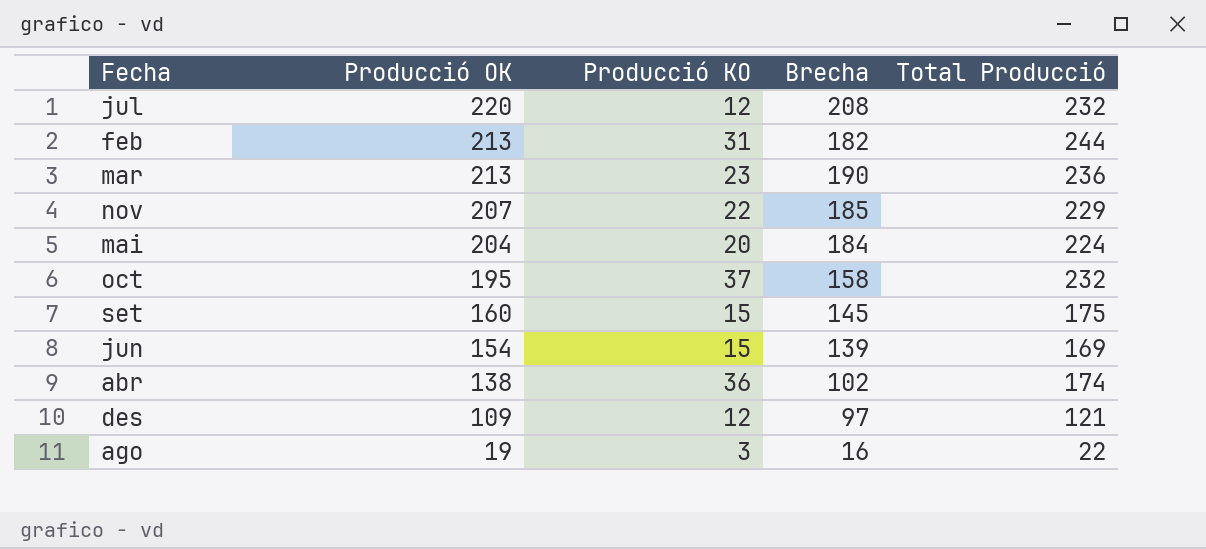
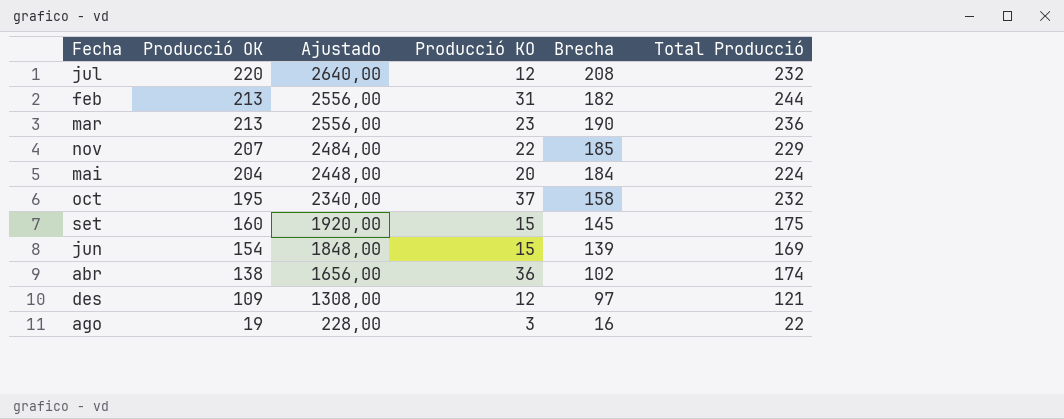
column Ajustado | formula: none -> [Producció OK] * 12

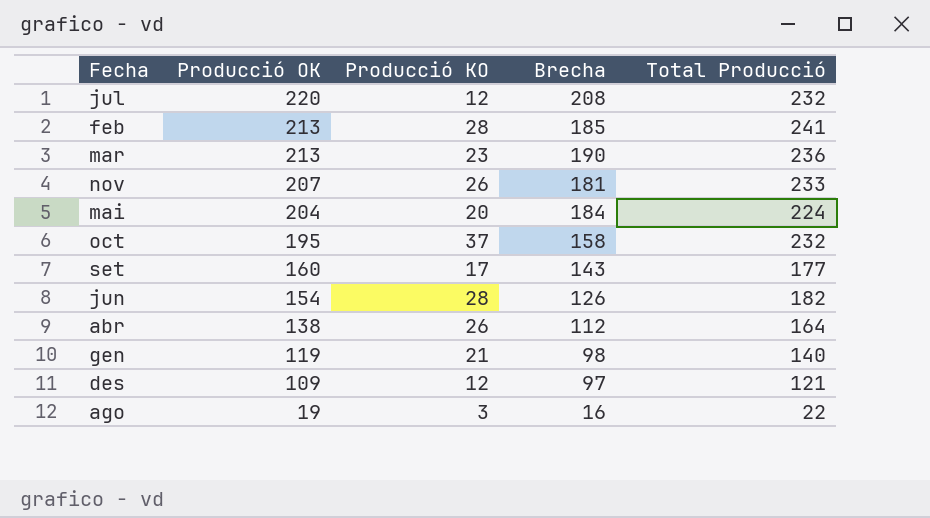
column Ajustado | formula: [Producció OK] * 12 -> none
feb | Producció KO: 31 -> 28
feb | Brecha: 182 -> 185
feb | Total Producció: 244 -> 241
nov | Producció KO: 22 -> 26
nov | Brecha: 185 -> 181
nov | Total Producció: 229 -> 233
set | Producció KO: 15 -> 17
set | Brecha: 145 -> 143
set | Total Producció: 175 -> 177
jun | Producció KO: 15 -> 28
jun | Brecha: 139 -> 126
jun | Total Producció: 169 -> 182
abr | Producció KO: 36 -> 26
abr | Brecha: 102 -> 112
abr | Total Producció: 174 -> 164
row gen: none -> 119 | 21 | 98 | 140

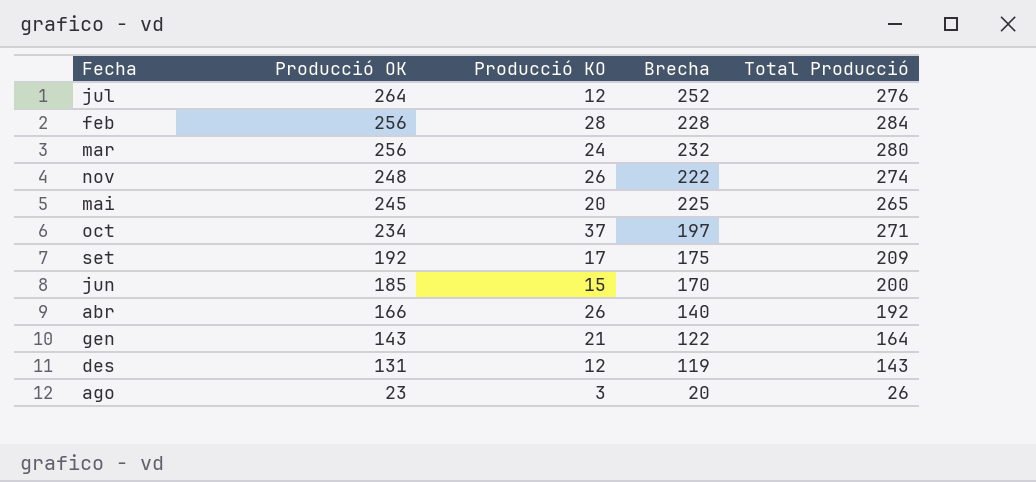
jul | Producció OK: 220 -> 264
jul | Brecha: 208 -> 252
jul | Total Producció: 232 -> 276
feb | Producció OK: 213 -> 256
feb | Brecha: 185 -> 228
feb | Total Producció: 241 -> 284
mar | Producció OK: 213 -> 256
mar | Producció KO: 23 -> 24
mar | Brecha: 190 -> 232
mar | Total Producció: 236 -> 280
nov | Producció OK: 207 -> 248
nov | Brecha: 181 -> 222
nov | Total Producció: 233 -> 274
mai | Producció OK: 204 -> 245
mai | Brecha: 184 -> 225
mai | Total Producció: 224 -> 265
oct | Producció OK: 195 -> 234
oct | Brecha: 158 -> 197
oct | Total Producció: 232 -> 271
set | Producció OK: 160 -> 192
set | Brecha: 143 -> 175
set | Total Producció: 177 -> 209
jun | Producció OK: 154 -> 185
jun | Producció KO: 28 -> 15
jun | Brecha: 126 -> 170
jun | Total Producció: 182 -> 200
abr | Producció OK: 138 -> 166
abr | Brecha: 112 -> 140
abr | Total Producció: 164 -> 192
gen | Producció OK: 119 -> 143
gen | Brecha: 98 -> 122
gen | Total Producció: 140 -> 164
des | Producció OK: 109 -> 131
des | Brecha: 97 -> 119
des | Total Producció: 121 -> 143
ago | Producció OK: 19 -> 23
ago | Brecha: 16 -> 20
ago | Total Producció: 22 -> 26

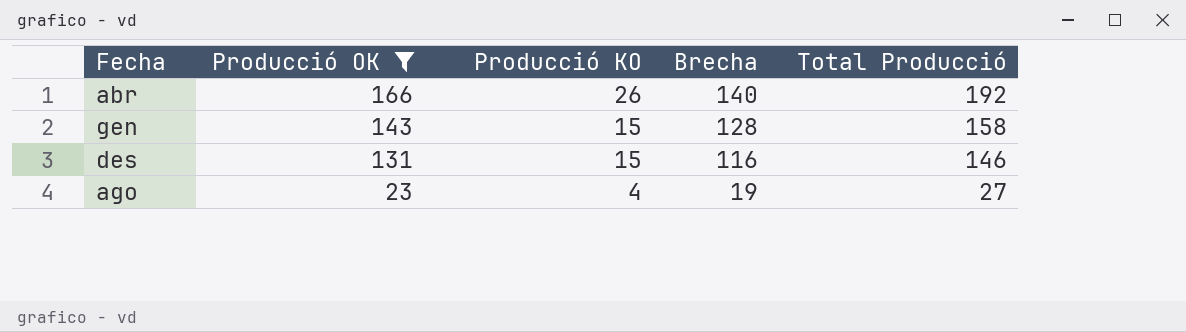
filter: none -> Producció OK <= 166
gen | Producció KO: 21 -> 15
gen | Brecha: 122 -> 128
gen | Total Producció: 164 -> 158
des | Producció KO: 12 -> 15
des | Brecha: 119 -> 116
des | Total Producció: 143 -> 146
ago | Producció KO: 3 -> 4
ago | Brecha: 20 -> 19
ago | Total Producció: 26 -> 27

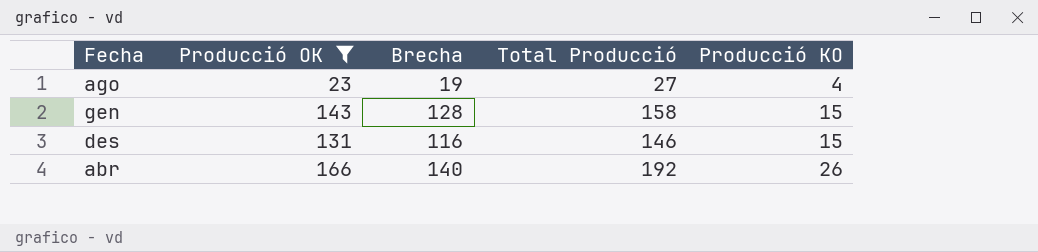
row order: Producció OK descending -> Producció KO ascending
column Producció KO | position: 3 -> 5

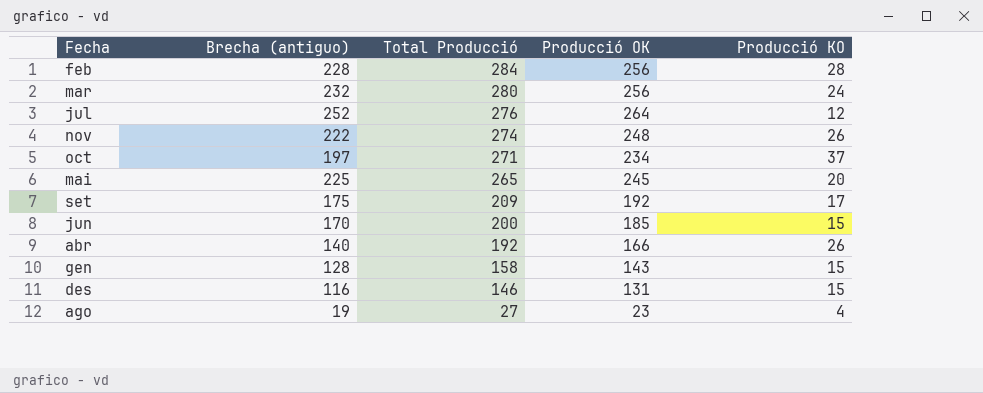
filter: Producció OK <= 166 -> none
row order: Producció KO ascending -> Total Producció descending
column name: Brecha -> Brecha (antiguo)
column Producció OK | position: 2 -> 4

▬▬▬

• [WORK REQUIRED] Give the number of lines above that contain the word "Ajustado", with no other text.

• [WRITTEN RESPONSE] 2